Probability of letters after ‘saur*’ with varying temperature
Next Letter | Prob (T=0.25) | Prob (T=0.5) | Prob (T=1) | Prob (T=2) | Prob (T=4) | Prob (T=10) |
---|---|---|---|---|---|---|
u | 0.97 | 0.73 | 0.45 | 0.31 | 0.25 | 0.22 |
a | 0.01 | 0.08 | 0.15 | 0.18 | 0.19 | 0.20 |
i | 0.01 | 0.05 | 0.12 | 0.16 | 0.18 | 0.19 |
o | 0.01 | 0.05 | 0.12 | 0.16 | 0.18 | 0.19 |
(stop) | 0.01 | 0.08 | 0.15 | 0.18 | 0.19 | 0.20 |
In the example above, as the temperature approaches 0, the probability of the model selecting “u” as the next character climbs closer to 100%. On the other side of T=1, as the temperature approaches infinity, each option becomes equally likely (the prediction is a random draw). In the example with 5 possible characters, each has a 20% chance of being selected. In the full model with 27 characters, each has a 3.7% (1/27) chance.
For the results in this post3, I sampled 500 new names from the model with temperatures varying from 0.5 to 1.5. 460 of the resulting names were unique, and 283 of those not currently named dinosaurs. Other runs of the model with lower (more conservative) temperature values yielded more duplicates and more actual dinosaur names.
Phylogenetic tree
I accomplished my goal (and learned something!): I tuned a deep learning model to come up with a handful of mostly believable dinosaur names. Now the fun part - creating nonsense phylogenetic trees to display the nonsense dinosaurs.

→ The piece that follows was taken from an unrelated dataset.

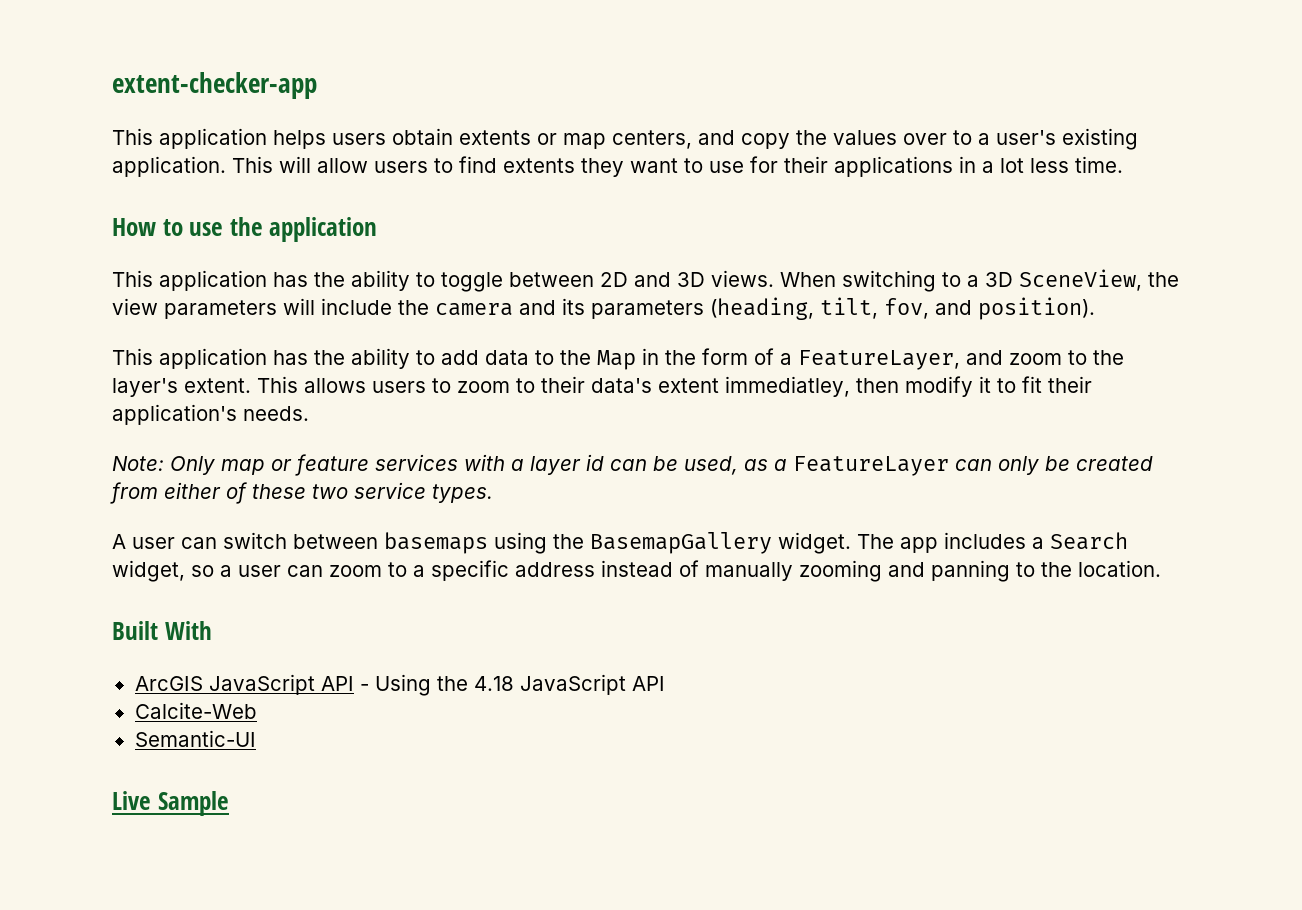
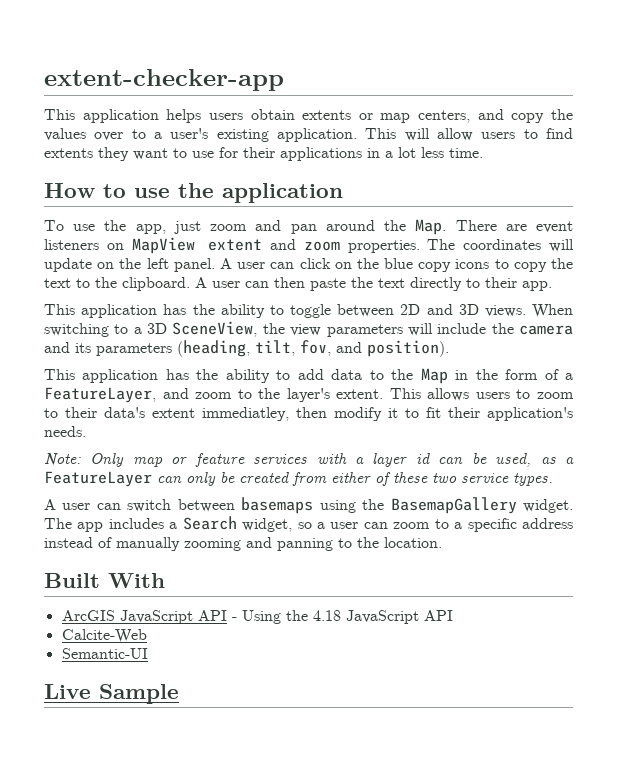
(378, 229) none -> [44,219,573,235] [44,237,574,254] [44,258,573,272] [44,277,552,291] // To use the app, just zoom and pan around the Map. There are event listeners on MapView extent and zoom properties. The coordinates will update on the left panel. A user can click on the blue copy icons to copy the text to the clipboard. A user can then paste the text directly to their app.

To add some legitimacy to this project, I used it as an opportunity to practice my functional programming. In short, each tree is developed by:
- Sampling N model-generated dinosaur names (16 is a good number)
- Using the
adist()
function in base R to compare the names with the names of actual animals in the PhyloPic database. An image of an animal with a name similar to the generated name was selected to represent the animal graphically. - Assign each of the N dinosaurs an x-position and y-position.
- Create a tree linking each dinosaur with one to the left of it.
- Plot with
geom_path()
+geom_raster()
+geom_label()
.
Check out the code on GitHub to run your own trees!
<- 16
n_kerasaurs <- 32
phylo_resolution
#Full list of model-generated names
kerasaurs #List of PhyloPic images
phylo
%>%
kerasaurs find_similar_phylopic(phylo) %>%
create_tree_data( n_kerasaurs, phylo_resolution) %>%
generate_tree(phylo_resolution)
Running this function any number of times will results in the images below:
Footnotes
One of the greatest scientific discoveries of the 21st century.↩︎
Exactly 834 of the 1865 training animals contain the string “saur” in the name. Below are some other common character combinations in the training data.↩︎
I knew the model was tuned correctly when it produced “ponysaurus”. Apparently this is also the name of a brewery in North Carolina.